2.12 Introduction to Compression

Compression, bit rate reduction and data reduction are all terms meaning basically the same thing in this context. In essence the same (or nearly the same) information is carried using a smaller quantity or rate of data. In transmission systems, compression allows a reduction in bandwidth and will generally result in a reduction in cost to make possible some process that would be impracticable without it. If a given bandwidth is available to an uncompressed signal, compression allows faster than real-time transmission in the same bandwidth. If a given bandwidth is available, compression allows a better quality signal in the same bandwidth.

Compression is summarized in Figure 2.34. It will be seen in (a) that the data rate is reduced at source by the compressor. The compressed data is then passed through a communication channel and returned to the original rate by the expander. The ratio between the source data rate and the channel data rate is called the compression factor. The term coding gain is also used. Sometimes a compressor and expander in series are referred to as a compander. The compressor may equally well be referred to as a coder and the expander a decoder in which case the tandem pair may be called a codec.

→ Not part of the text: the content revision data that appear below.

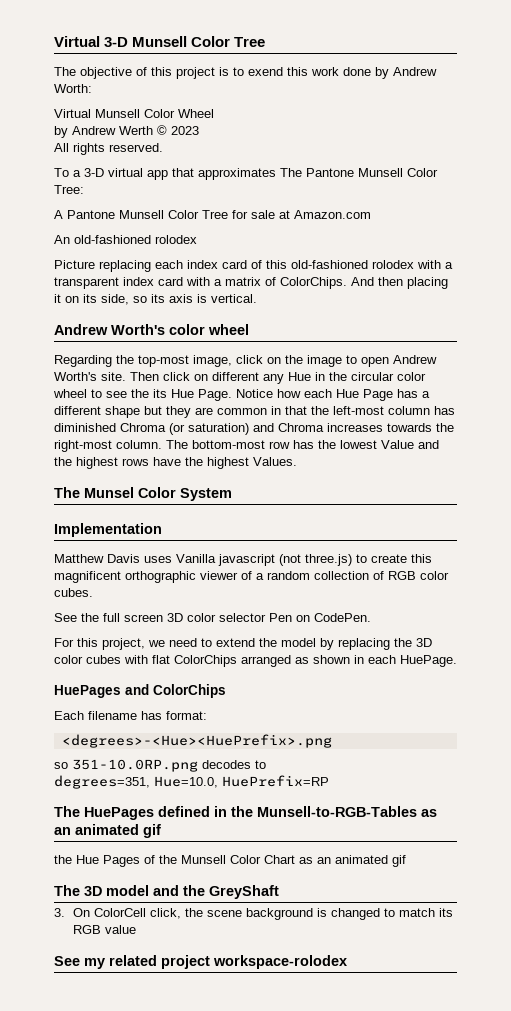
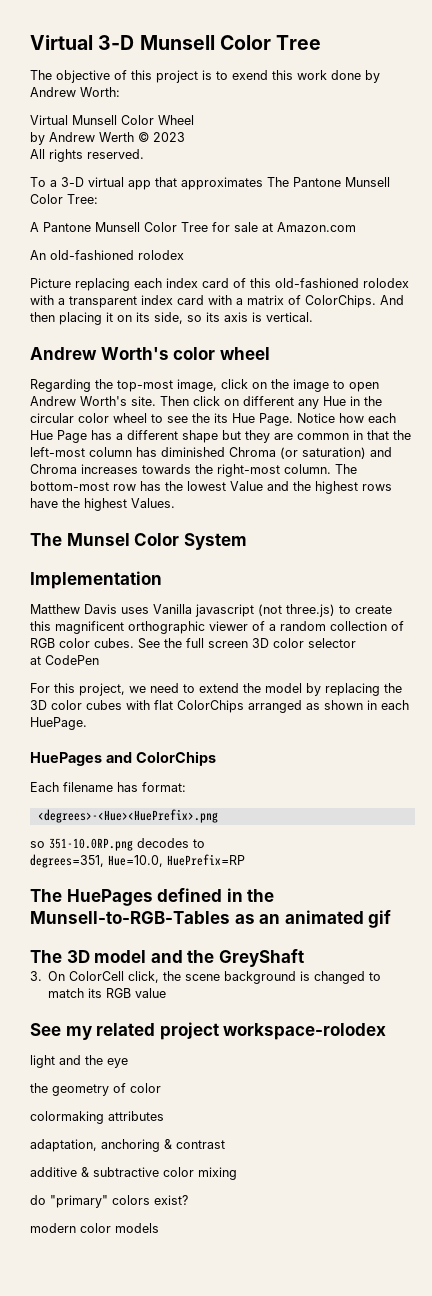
- Matthew Davis uses Vanilla javascript (not three.js) to create this magnificent orthographic viewer of a random collection of RGB color cubes.
- See the full screen 3D color selector Pen on CodePen.
+ Matthew Davis uses Vanilla javascript (not three.js) to create this magnificent orthographic viewer of a random collection of RGB color cubes. See the full screen 3D color selector
+ at CodePen
- the Hue Pages of the Munsell Color Chart as an animated gif
+ light and the eye
+ the geometry of color
+ colormaking attributes
+ adaptation, anchoring & contrast
+ additive & subtractive color mixing
+ do "primary" colors exist?
+ modern color models

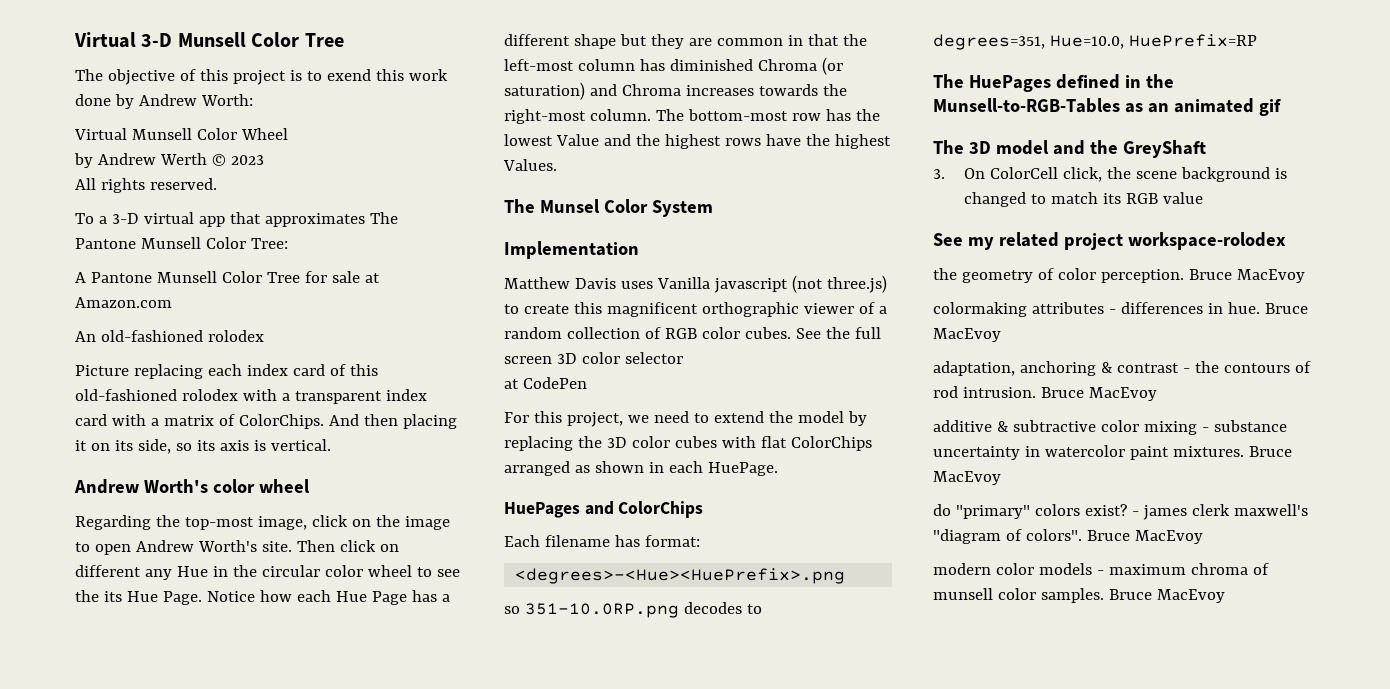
- light and the eye
- the geometry of color
+ the geometry of color perception. Bruce MacEvoy
- colormaking attributes
- adaptation, anchoring & contrast
+ colormaking attributes - differences in hue. Bruce MacEvoy
+ adaptation, anchoring & contrast - the contours of rod intrusion. Bruce MacEvoy
- additive & subtractive color mixing
- do "primary" colors exist?
- modern color models
+ additive & subtractive color mixing - substance uncertainty in watercolor paint mixtures. Bruce MacEvoy
+ do "primary" colors exist? - james clerk maxwell's "diagram of colors". Bruce MacEvoy
+ modern color models - maximum chroma of munsell color samples. Bruce MacEvoy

Figure 2.34: In (a) a compression system consists of compressor or coder, a transmission channel and a matching expander or decoder. The combination of coder and decoder is known as a codec. (b) MPEG is asymmetrical since the encoder is much more complex than the decoder.

In audio and video compression, where the encoder is more complex than the decoder the system is said to be asymmetrical as in (b). The encoder needs to be algorithmic or adaptive whereas the decoder is 'dumb' and only carries out actions specified by the incoming bitstream. This is advantageous in applications such as broadcasting where the number of expensive complex encoders is small but the number of simple inexpensive decoders is large. In point-to-point applications the advantage of asymmetrical coding is not so great.

Although there are many different coding techniques, all of them fall into one or other of these categories. In lossless coding, the data from the expander is identical bit for bit with the original source data. Lossless coding is generally restricted to compression factors of around 2:1. A lossless coder cannot guarantee a particular compression factor and the channel used with it must be able to function with the variable output data rate.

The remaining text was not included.